PATIENTS: Leaving the hospital at about 10:45 last night I thought to myself, how awful would it be to stay in a hospital overnight? Even if you’re there for a positive reason, it must be terrible to wake up to beeping, monitors, the smell of hand sanitizer, an uncomfortable bed, and yet another nurse saying, “Hi ______, I’m ______. I’m just going to do a quick check of your blood pressure. Sound OK?” Let alone, the pain (assuming you’re not there for the miracle of birth).
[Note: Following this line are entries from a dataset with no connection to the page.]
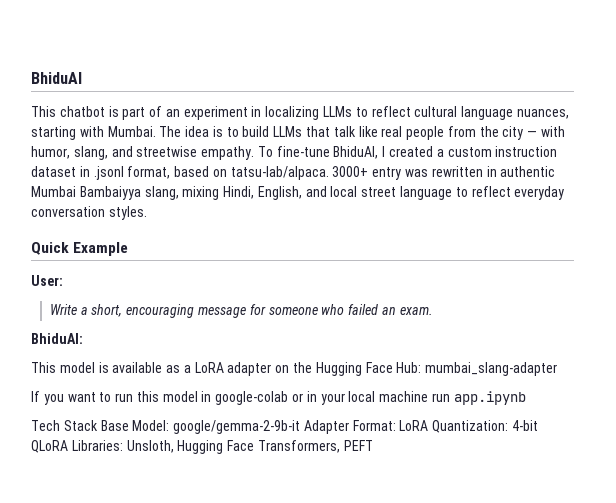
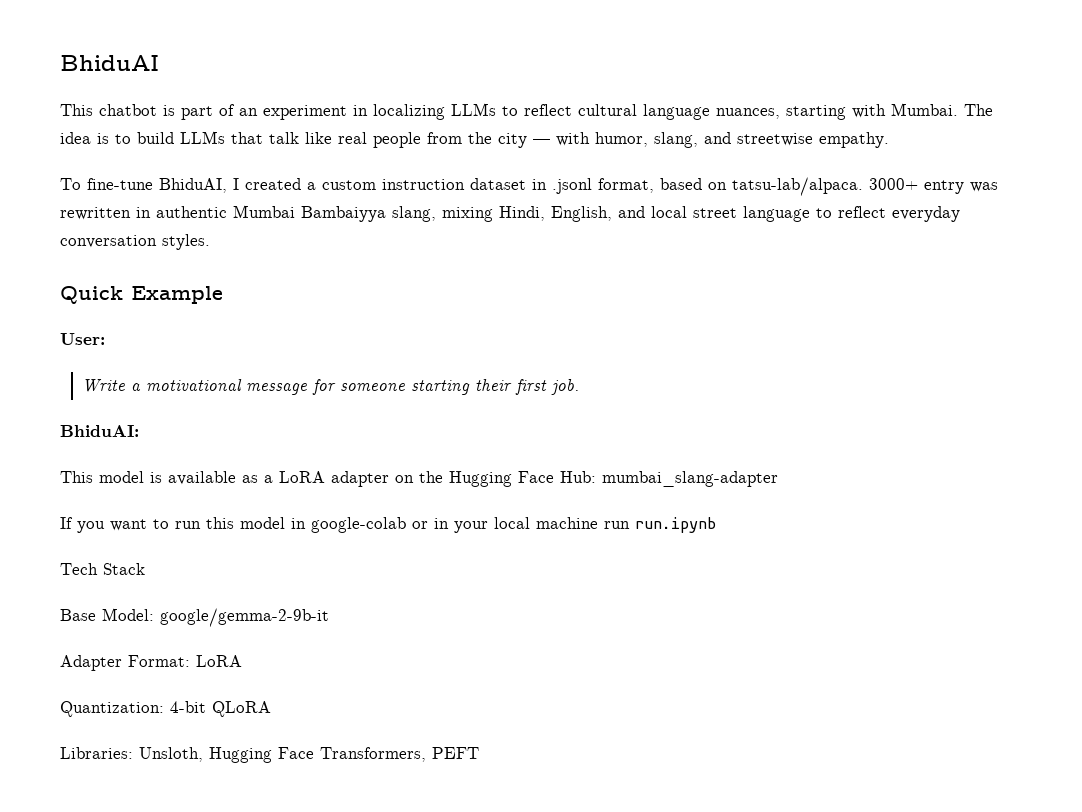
- The idea is to build LLMs that talk like real people from the city — with humor, slang, and streetwise empathy. To fine-tune BhiduAI, I created a custom instruction dataset in .jsonl format, based on tatsu-lab/alpaca.
+ The idea is to build LLMs that talk like real people from the city — with humor, slang, and streetwise empathy.
+ To fine-tune BhiduAI, I created a custom instruction dataset in .jsonl format, based on tatsu-lab/alpaca.
- Write a short, encouraging message for someone who failed an exam.
+ Write a motivational message for someone starting their first job.
- If you want to run this model in google-colab or in your local machine run app.ipynb
+ If you want to run this model in google-colab or in your local machine run run.ipynb
- Tech Stack Base Model: google/gemma-2-9b-it Adapter Format: LoRA Quantization: 4-bit QLoRA Libraries: Unsloth, Hugging Face Transformers, PEFT
+ Tech Stack
+ Base Model: google/gemma-2-9b-it
+ Adapter Format: LoRA
+ Quantization: 4-bit QLoRA
+ Libraries: Unsloth, Hugging Face Transformers, PEFT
FAMILY: the ones who struggle.
My experience in hospitals takes place mainly in ICU wings or cancer wards. Neither one of those being places anyone wants to be……….ever. The part of hospitals that catches me the most off guard every time is the people. If you look around, there are people everywhere. The wives, husbands, kids, family friends, brothers, sisters, pastors, classmates, and parents of those hurting people fill every corner of the hospital.
            The first kind of people are those you can see are living at the hospital. The ones just waiting, praying, hoping, that something will get better today. These people, break my heart. It’s routine for them. And as much as they dream of a nurse emerging to share good news, they secretly hope no one comes out bearing more sad reports. You can also tell by their children. The kids who are way too comfortable in the setting of the hospital, running from family member to family member, entertaining themselves with their iPods and acting normally in an abnormal environment.
            The second kind are those who are confused. The family members who get called to come visit, but are very uninformed and in a bit of shock. Everything happened so fast, so they have not correctly gauged their reaction yet. They come in nervous, but happy. Waiting to be informed.      
            Those who are crying are the most heartbreaking. There is not one thing anyone can say to make him or her feel better. Sitting at the Starbucks across from the surgery wing yesterday, I watched a young woman walk by with puffy eyes and softly crying, alone. No one is very affected by these people, which is the most frightening part. No one looked or stared and watching the Starbucks baristas work, unaffected, I wondered what they must see every day. Devastating.
            In conclusion, I’ve spent some time learning the ICU systems in Des Moines, and I hate to think of what others have to go through in those same wings. I am so incredibly grateful to every person who put their energy into having faith in my Grandpa about four years ago. After 41 days, he got better. He couldn’t speak to us, was not responsive, was hooked up to so many things that we were not able to sit in with him, he lost a ton of weight, and looked like a stranger and yet today, as my mom says, “You would never know.” A miracle was performed by those ICU caretakers. I wish the best to anyone who finds themselves in a waiting room. My prayers are with you, always.